WHAT IS BEING ASKED »
Go through the data below. List every line that holds the word "SUCI".

Start of DATA TO PROCESS

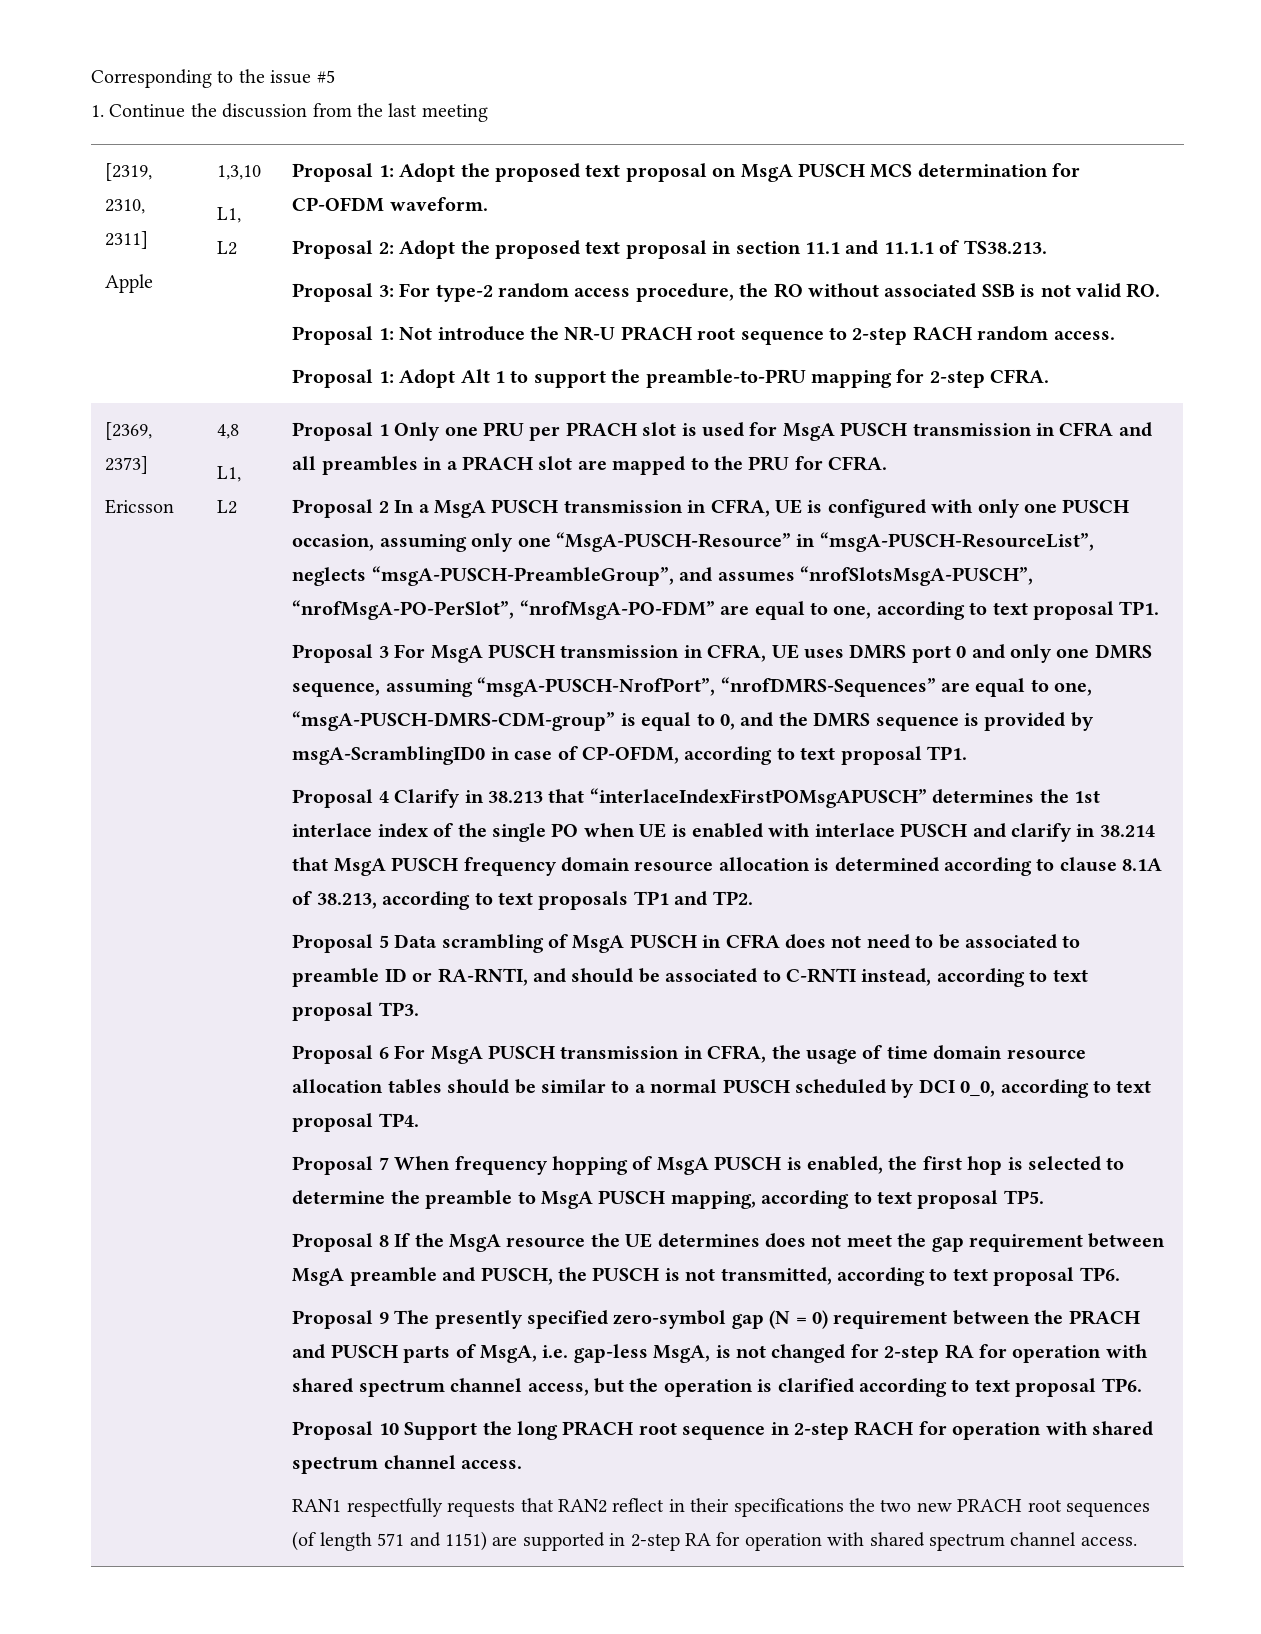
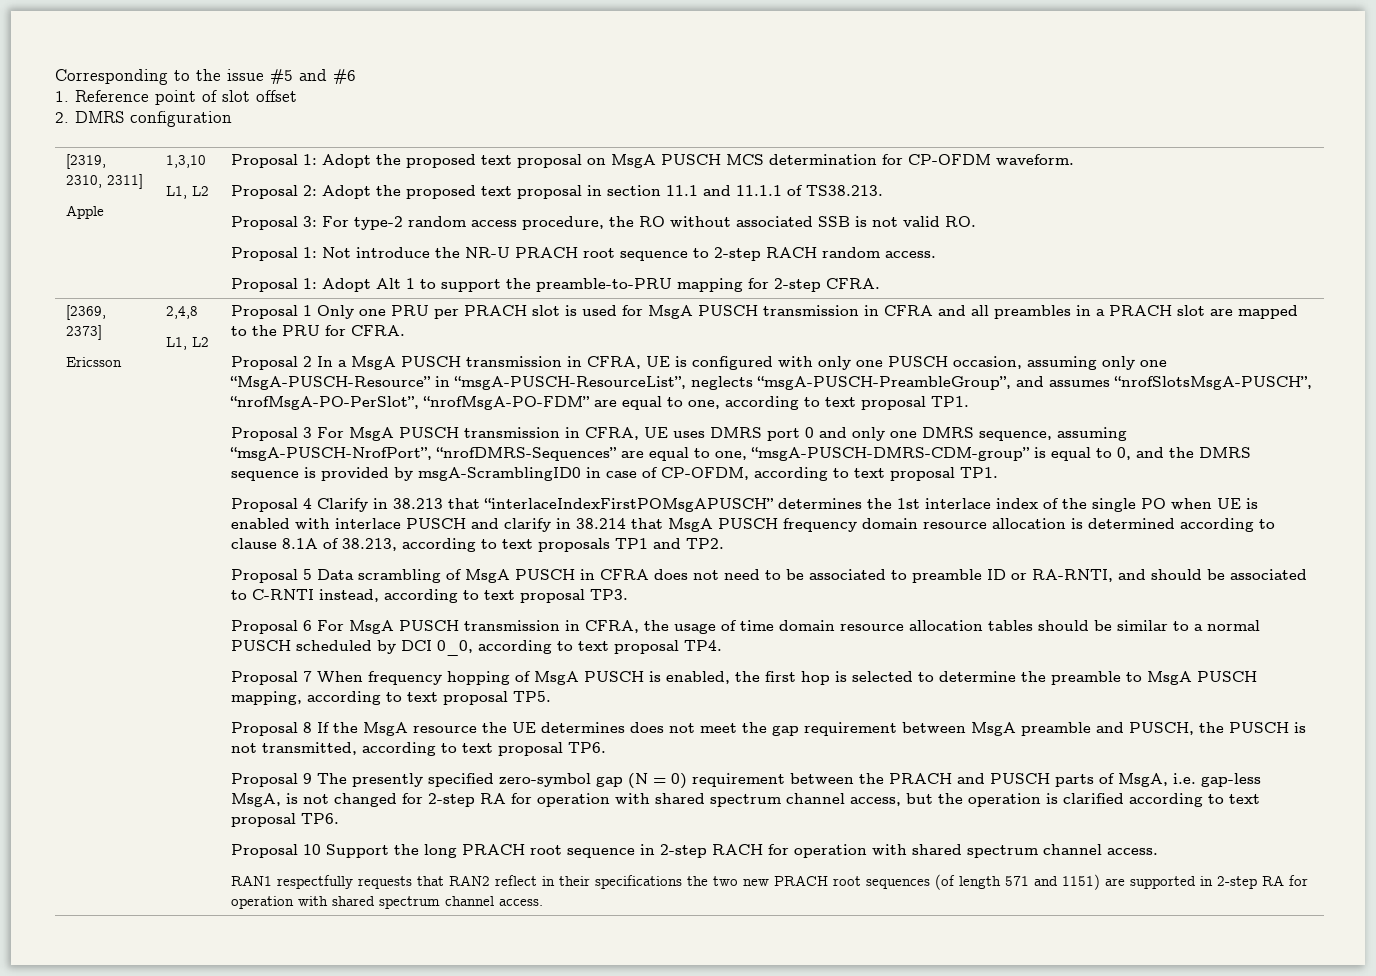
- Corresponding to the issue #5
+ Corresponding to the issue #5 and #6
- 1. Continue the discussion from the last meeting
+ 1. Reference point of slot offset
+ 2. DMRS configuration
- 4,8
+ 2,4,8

End of DATA TO PROCESS
Start of DATA TO PROCESS

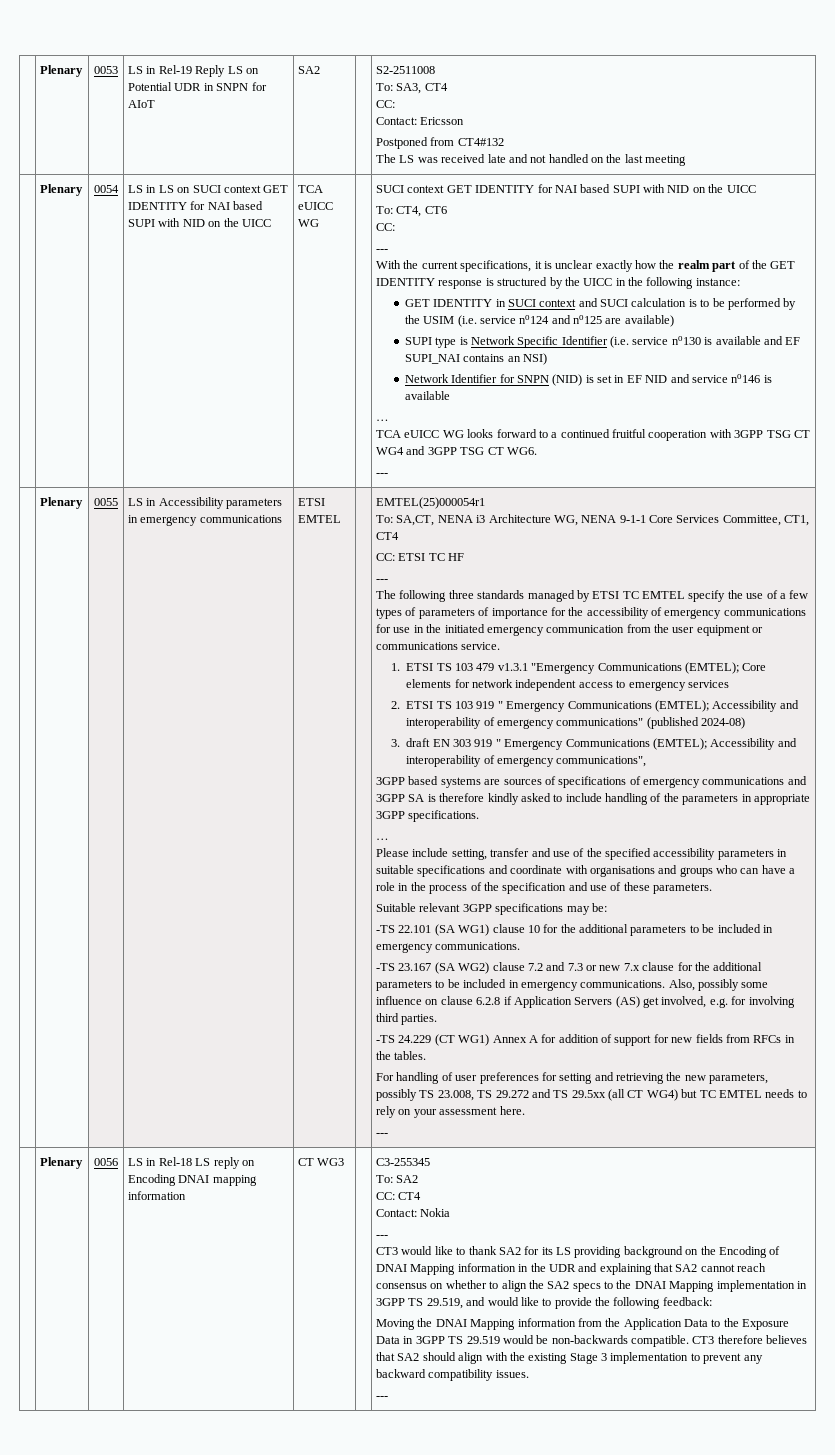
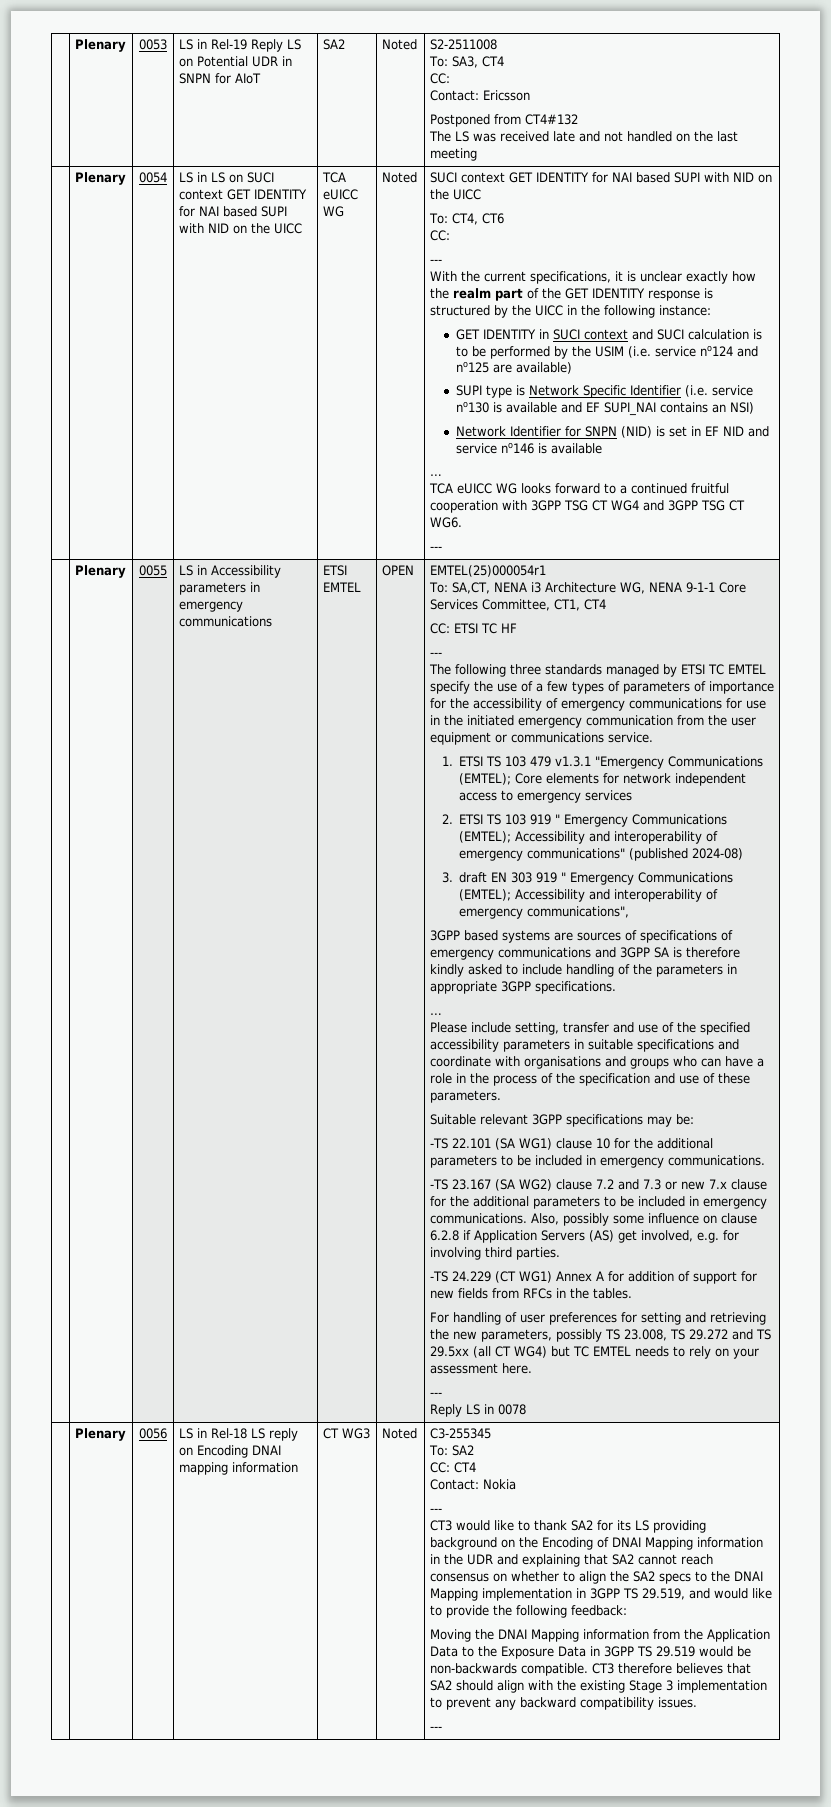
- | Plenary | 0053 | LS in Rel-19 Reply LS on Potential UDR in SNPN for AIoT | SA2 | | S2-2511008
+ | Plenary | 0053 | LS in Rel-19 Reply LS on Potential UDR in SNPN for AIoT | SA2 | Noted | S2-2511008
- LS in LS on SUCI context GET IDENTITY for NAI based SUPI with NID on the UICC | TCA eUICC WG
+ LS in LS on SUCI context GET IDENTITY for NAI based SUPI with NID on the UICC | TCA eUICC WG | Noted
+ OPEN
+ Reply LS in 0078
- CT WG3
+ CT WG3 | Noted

End of DATA TO PROCESS

SOLUTION TO THE EXERCISE »
- LS in LS on SUCI context GET IDENTITY for NAI based SUPI with NID on the UICC | TCA eUICC WG
+ LS in LS on SUCI context GET IDENTITY for NAI based SUPI with NID on the UICC | TCA eUICC WG | Noted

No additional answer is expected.